Tennessee Wesleyan College in Athens, Tenn., got a 92-acre chunk of historic Rhea County land in a gift last week from alumnus, former Mohawk Homes president and the president-elect of the Chattanooga Area Chamber of Commerce, Bill Kilbride.
Kilbride, who has spent the last decade rehabilitating the land back to its natural state, wanted to unite two things that hold a special place in his heart: the school and the property he came to love on the banks of the Tennessee River.
After purchasing the property destined in 2004 for subdivision as a residential development, Kilbride eyed the land as an environmental preserve, seeking help from the Tennessee Wildlife Resources Agency, Division of Forestry and Department of Agriculture to come up with a rehabilitation plan.
Once that effort was under way, Kilbride wanted to find a steward of the property and landed on the idea of donating it to his alma mater.
"I began to think about how our generation needs to take the students of today, the leaders of tomorrow, and in some shape or form, introduce them to the importance of environmental sustainability," Kilbride said in a statement about the donation.
"The land has a rich history that dates back to the late 1500s and includes exploration from the Spanish explorer Hernando de Soto and American politician and soldier Sam Houston who lived in the area in the mid-1800s," he said.
"For me, it's a joy to share that history with TWC and its students. I believe that this land will benefit Tennessee Wesleyan in the future in ways that we haven't even thought of yet. TWC invested in my future and my gratitude to TWC will be for the rest of my life."
TWC President Dr. Harley Knowles described the land Friday as a "beautiful" and "overwhelming" environmental site in its rich and diverse collection of vegetation and wildlife. It's been dubbed the Kilbride Nature Sanctuary.
"It is one of the most gorgeous pieces of properties I've been on. It's just another world," Knowles said. "We saw turkeys and deer and the cranes that were migrating that day we visited."

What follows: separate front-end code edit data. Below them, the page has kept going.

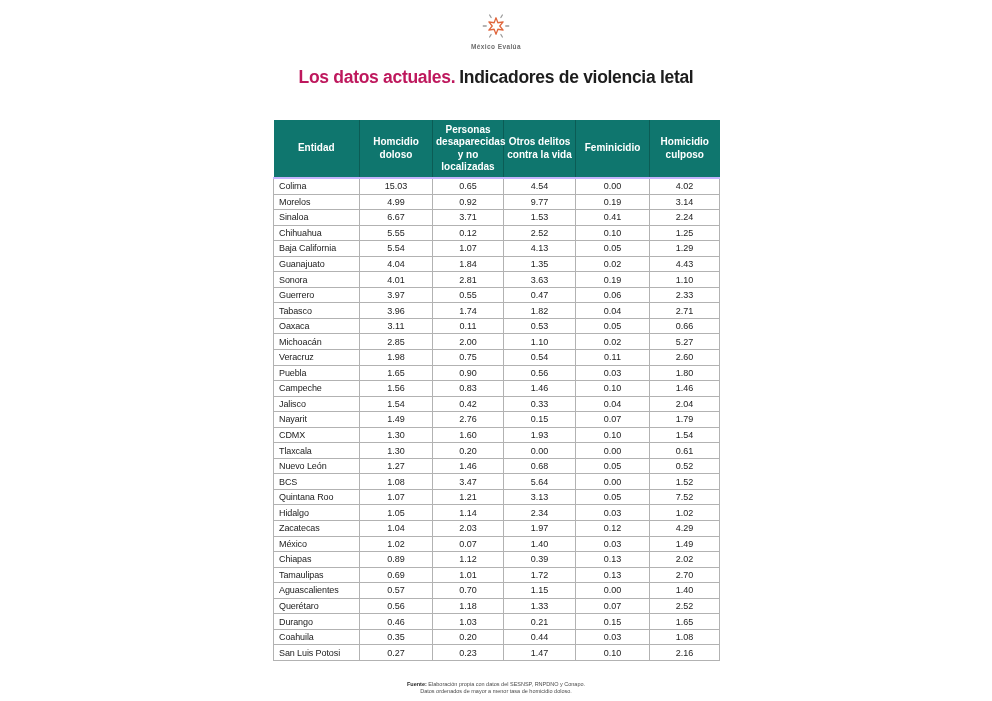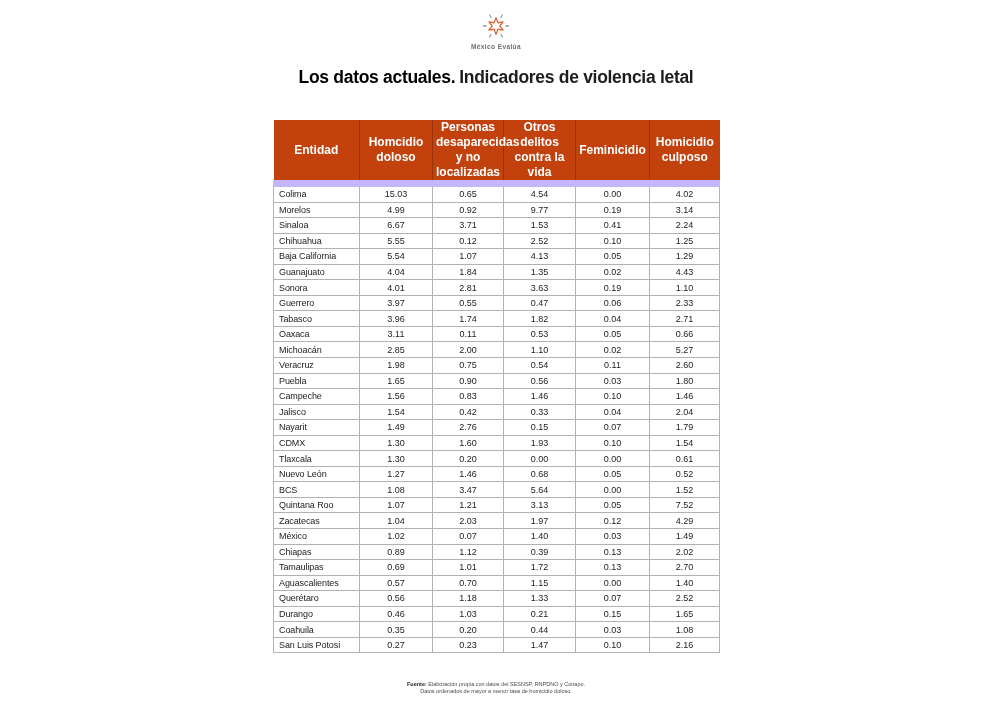"Los datos actuales." .title .hl { color: #000000 -> #be185d }
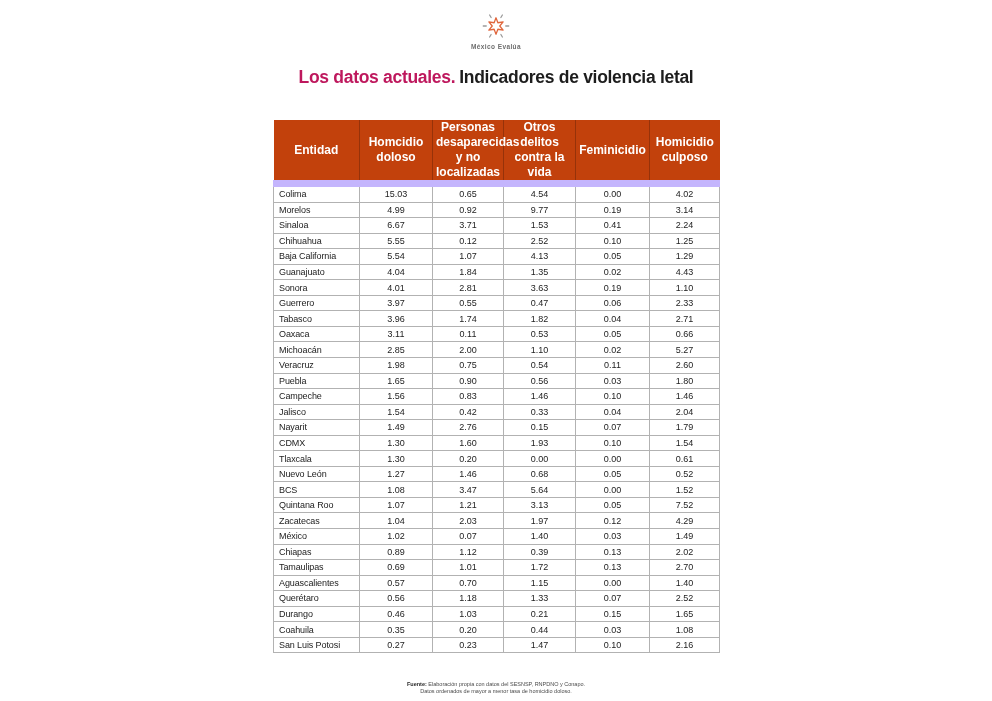"Personas desaparecidas y no localizadas" thead th { background: #c2410c -> #0f766e; font-size: 12px -> 10px }
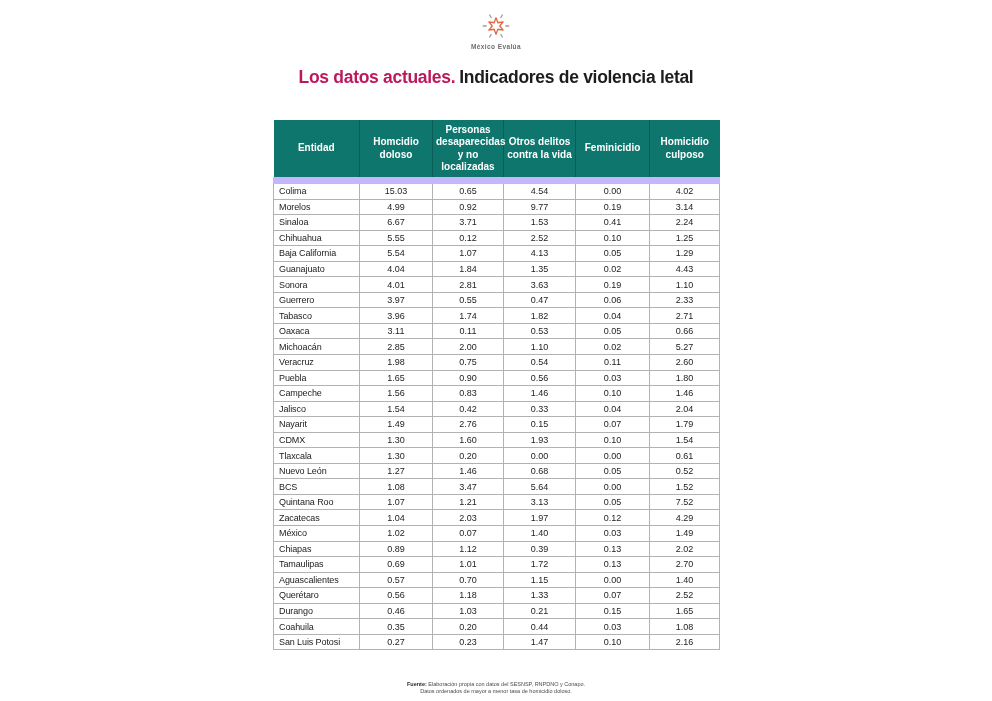"Colima" tbody tr:first-child td { border-top: 7px solid #c4b5fd -> 2px solid #c4b5fd }
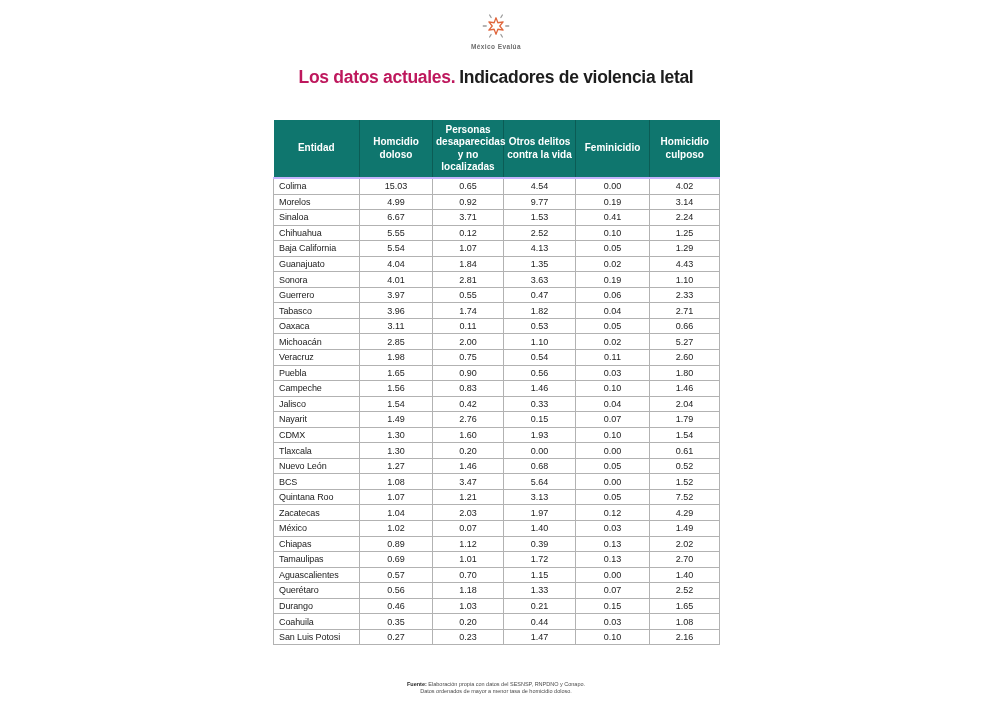"Hidalgo" tr { html: none -> <tr> <td>Hidalgo</td> <td>1.05</td> <td>1.14</td> <td>2.34</td> <td>0.03</td> <td>1.02</td> </tr> }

Knowles said he took a paddling trip from the sanctuary to nearby Hiwassee Island during the migration of sandhill cranes.
The sanctuary's initial use in education will be in biology classes.
"I plan to use the land for my ecology, environmental science and biology courses for field-oriented projects," said Dr. Allen Moore, TWC associate professor of biology. The land gives professors "the opportunity to get our students outdoors and actually see firsthand many of the interactions in nature that we lecture about in the classroom.
"This truly opens up many avenues of research for both TWC's students and faculty."